Послеобеденное время той пятницы запомнилось мне потому, что одна девушка приехала навестить того, кто совершил преступление против нее, – насильника, я полагаю. Она была красива, имелась в ней какая-то горькая яркость, а в то время я считала, что все привлекательные женщины развязны, сексуальны, легкомысленны и вульгарны. Подобные визиты, конечно же, были строго запрещены. Только близким родственниками позволялось посещать заключенных. «Семья» – вот термин, который мы использовали.
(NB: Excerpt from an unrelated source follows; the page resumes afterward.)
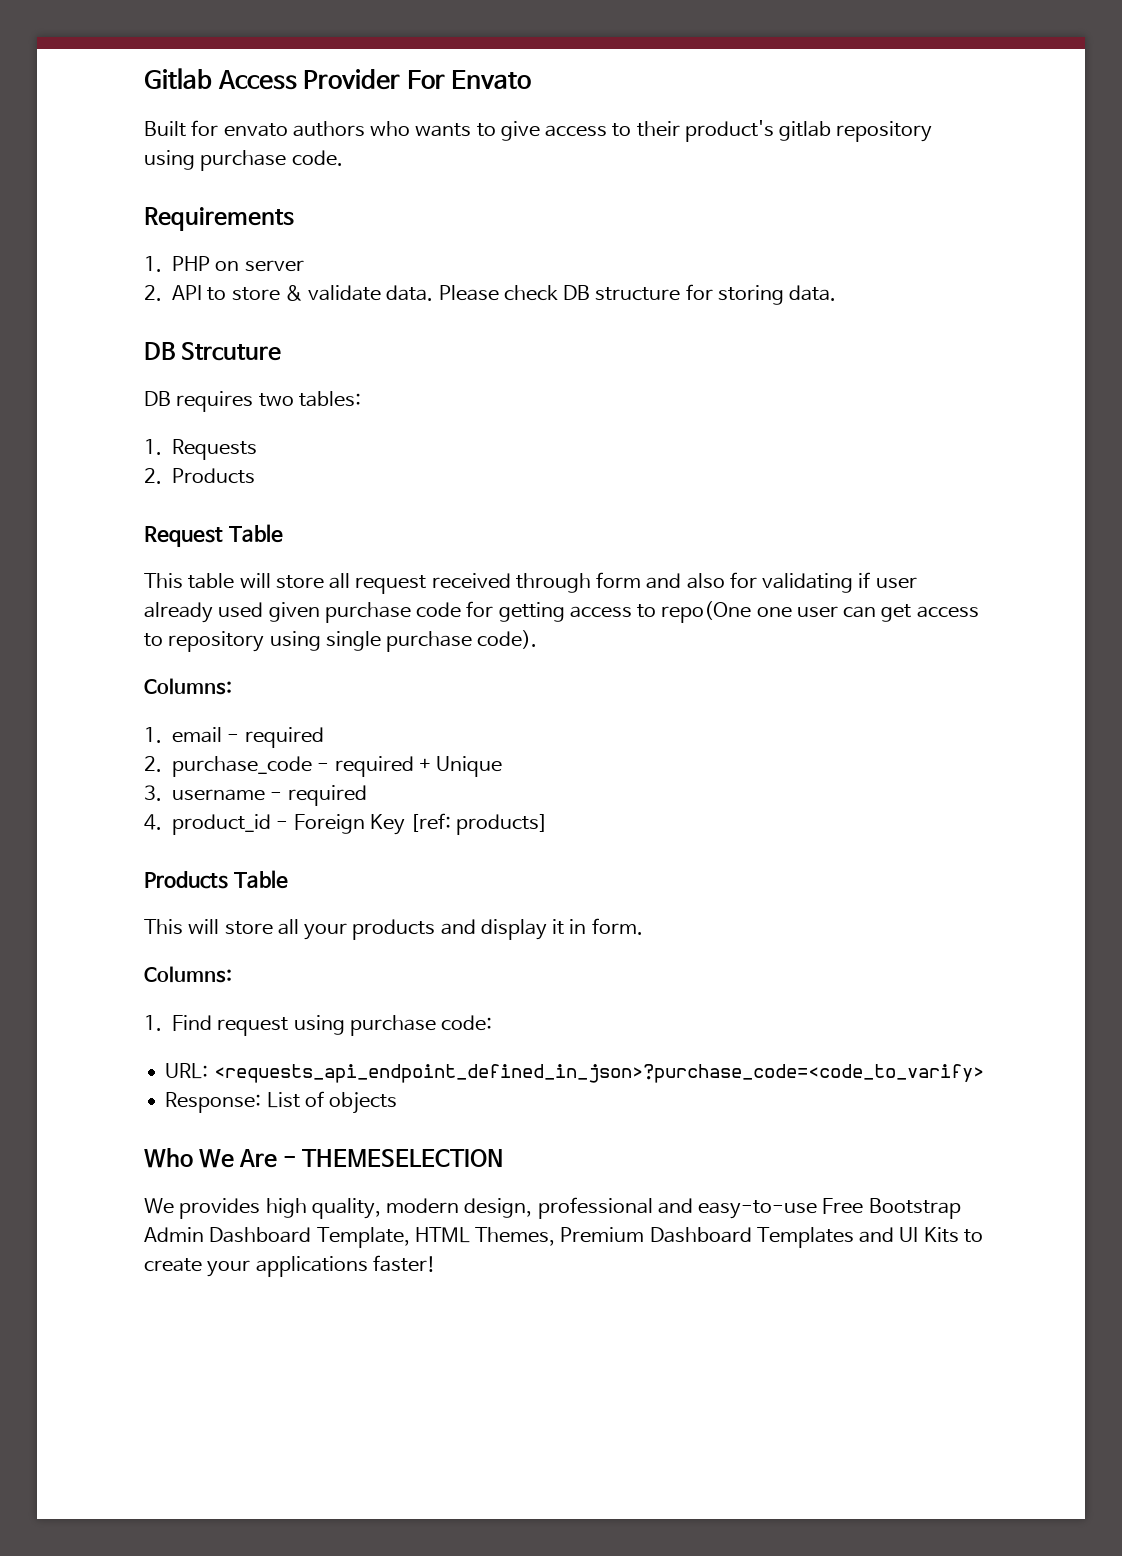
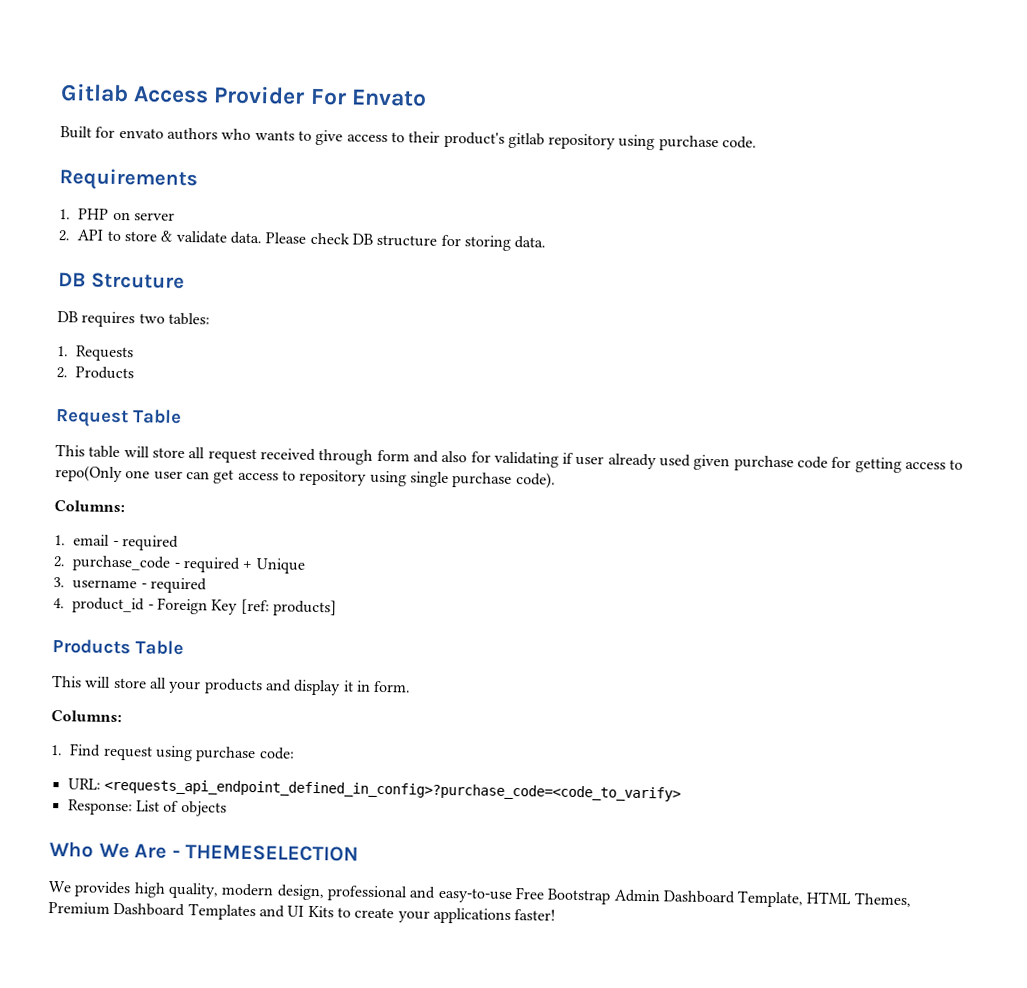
[661,601,752,623] repo(One -> [55,465,123,483] repo(Only
[213,1064,984,1083] <requests_api_endpoint_defined_in_json>?purchase_code=<code_to_varify> -> [103,778,681,802] <requests_api_endpoint_defined_in_config>?purchase_code=<code_to_varify>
Я сказала об этом девушке, но она все равно настаивала на том, чтобы увидеть парня. Сначала она была очень спокойна, как будто заучила наизусть свои речи. Поверить не могу, что я оказалась достаточно нахальной, чтобы с «посмертной маской» на лице осведомиться у нее, желает ли она войти в семью этого парня. «Вы хотите сказать, что помолвлены и собираетесь заключить брак?» – спросила я. Когда я задала этот вопрос, она словно лишилась рассудка, повернулась к заплаканным матерям с их анкетами и картонками, обругала их последними словами и швырнула книгу посещений на пол. Не знаю, почему я обращалась с ней настолько холодно. Полагаю, что я могла ей завидовать. В конце концов, меня никто даже не пытался изнасиловать. Я всегда полагала, что в самый первый раз меня обязательно возьмут силой. Конечно, я надеялась, что насильником будет самый сентиментальный, нежный и красивый из мужчин, кто-то, кто втайне влюблен в меня, – в идеале, Рэнди. После того как девушка ушла и у меня выдался свободный момент, я пролистала дело того насильника. На фотографии был изображен прыщавый чернокожий парнишка с сонным выражением лица. В перечень его преступлений входили похищение выстиранного белья с соседской веревки, курение сигарет с марихуаной и порча чужого автомобиля. Он показался мне не таким уж плохим.
Помимо прочего, моей задачей в часы посещений было говорить охранникам, кого из парней вызывают на свидание – по одному зараз, конечно же.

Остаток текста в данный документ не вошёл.